Poco antes de la medianoche del 31 de mayo de 1962, en una prisión en Ramala, se llevaba a término la condena. El reo no había querido cenar, aunque sí pidió vino. Mientras aguardaba en el cadalso, le sirvieron un vaso de vino tinto de la bodega Carmel, elaborado según la certificación kosher. Supuestamente, sus últimas palabras antes de que lo ahorcaran en el patio de la prisión fueron: «Muero creyendo en Dios». Aunque, según su verdugo, el judío yemení Shalom Nagar, Adolf Eichmann permaneció en silencio hasta el fin. Y con este silencio de la asfixia que cierra para siempre la posibilidad de explicarse una vez más, terminaba la causa penal 40/61, el juicio más enigmático y controvertido del siglo XX. O quizá no; porque el 11 de abril de 1961, cuando dio comienzo en Jerusalén, había dos personas entre la nutrida prensa internacional acreditada en la sala que dejarían un testimonio indeleble sobre lo que allí iba a ocurrir: Hannah Arendt, enviada por la revista The New Yorker, y Harry Mulisch, quien cubría a petición propia el evento para la revista neerlandesa Elseviers Weekblad. Ninguno de los dos se quedó hasta el final del juicio, acaso porque todo el mundo conocía de antemano el desenlace.

Arendt reescribiría sus crónicas y las publicaría dos años más tarde con un título que haría fortuna: Eichmann en Jerusalén. Un estudio acerca de la banalidad del mal. El joven Mulisch, por su parte, también publicó sus crónicas en forma de libro, si bien éste ha permanecido inédito en español hasta ahora, cuando aparece por fin merced a la feliz iniciativa de la editorial Ariel con el título El juicio a Eichmann. Causa penal 40/61.

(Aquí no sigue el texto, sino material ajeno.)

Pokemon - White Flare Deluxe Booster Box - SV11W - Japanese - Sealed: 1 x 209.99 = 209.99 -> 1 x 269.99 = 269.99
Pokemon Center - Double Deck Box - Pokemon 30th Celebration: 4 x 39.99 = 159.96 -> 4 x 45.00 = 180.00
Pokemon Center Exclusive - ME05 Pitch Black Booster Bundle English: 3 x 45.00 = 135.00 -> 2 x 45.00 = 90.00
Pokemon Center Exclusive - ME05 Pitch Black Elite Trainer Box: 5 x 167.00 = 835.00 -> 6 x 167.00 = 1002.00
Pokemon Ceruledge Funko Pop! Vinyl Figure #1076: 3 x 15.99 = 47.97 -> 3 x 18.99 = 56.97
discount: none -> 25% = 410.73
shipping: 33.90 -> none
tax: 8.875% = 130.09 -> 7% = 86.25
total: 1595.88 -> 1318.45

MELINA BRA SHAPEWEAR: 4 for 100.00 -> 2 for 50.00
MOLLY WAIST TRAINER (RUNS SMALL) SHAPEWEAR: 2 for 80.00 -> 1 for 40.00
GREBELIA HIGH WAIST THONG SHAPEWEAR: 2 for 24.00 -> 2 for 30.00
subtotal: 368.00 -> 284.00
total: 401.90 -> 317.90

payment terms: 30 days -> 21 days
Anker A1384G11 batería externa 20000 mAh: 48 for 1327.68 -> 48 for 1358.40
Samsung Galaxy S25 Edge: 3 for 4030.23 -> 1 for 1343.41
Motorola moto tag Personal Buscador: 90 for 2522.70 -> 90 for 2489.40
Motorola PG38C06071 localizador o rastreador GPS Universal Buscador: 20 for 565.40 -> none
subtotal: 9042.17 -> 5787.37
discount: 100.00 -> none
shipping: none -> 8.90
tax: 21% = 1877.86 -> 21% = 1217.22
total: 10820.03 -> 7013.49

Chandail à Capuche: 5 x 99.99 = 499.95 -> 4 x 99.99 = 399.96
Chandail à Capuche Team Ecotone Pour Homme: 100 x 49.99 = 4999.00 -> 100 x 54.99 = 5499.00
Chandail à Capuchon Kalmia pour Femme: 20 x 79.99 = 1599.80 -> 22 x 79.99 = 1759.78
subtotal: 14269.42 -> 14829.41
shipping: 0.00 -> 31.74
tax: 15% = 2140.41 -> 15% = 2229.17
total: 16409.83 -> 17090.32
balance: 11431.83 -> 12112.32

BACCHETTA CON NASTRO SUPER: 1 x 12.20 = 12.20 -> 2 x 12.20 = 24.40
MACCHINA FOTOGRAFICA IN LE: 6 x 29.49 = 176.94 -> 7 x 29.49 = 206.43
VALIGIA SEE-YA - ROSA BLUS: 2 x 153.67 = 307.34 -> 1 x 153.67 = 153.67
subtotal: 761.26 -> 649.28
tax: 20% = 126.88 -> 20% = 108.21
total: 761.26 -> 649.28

A la hora de adentrarse en el trabajo de Mulisch resulta casi imposible obviar la obra de Arendt y, sin embargo, para romper el sortilegio cabría recordar que fue ésta la que reconoció la influencia del autor neerlandés en su obra y no al revés, y ello a pesar de que el tratamiento del asunto por parte de ambos autores no deja de ser diametralmente opuesto. En efecto, Arendt aplica su bisturí hermenéutico para apuntalar una tesis que forma ya parte del hilo conductor de su pensamiento en torno al totalitarismo: la insignificancia de Eichmann y su papel como trebejo en manos de una maquinaria ciega. Mulisch, por su parte, no niega esta valoración, pero su escritura se zambulle en el «escenario» y, literalmente, comparte mesa y tribulaciones con algunos de sus protagonistas en un difícil equilibrio entre el ensayo y la ficción, entre la certeza, la duda y la desesperación.

Mulisch es un autor consagrado de la literatura de los Países Bajos. Su obra gira en torno a la gran cesura que desgarra en dos al siglo XX: la Segunda Guerra Mundial. Tal es su implicación con este crucial acontecimiento que en su autobiografía de 1975, Mijn getijdenboek (Mi libro de horas), el autor afirma en relación con su situación familiar durante el conflicto: «Más que haber “conocido” la guerra, yo soy la Segunda Guerra Mndial». En efecto, Mulisch, nacido en Haarlem en 1927, era hijo de un banquero de origen austrohúngaro que colaboró con los nazis y de una madre judía. Su abuela materna murió en las cámaras de gas y tanto él como su madre evitaron la misma suerte gracias a las buenas relaciones del padre con los jerarcas nazis.

El juicio a Adolf Eichmann fue, sin duda, uno de los acontecimientos mediáticos más destacados de la segunda mitad del siglo XX, tanto por las expectativas que suscitó como por la ambigüedad de su desenlace. ¿Podía personificarse la maldad del Tercer Reich en una sola persona? ¿Estaba legitimado el Estado de Israel para secuestrarlo y juzgarlo en su territorio? ¿Cerraba la ejecución del reo el capítulo más desgarrador de la historia de Europa?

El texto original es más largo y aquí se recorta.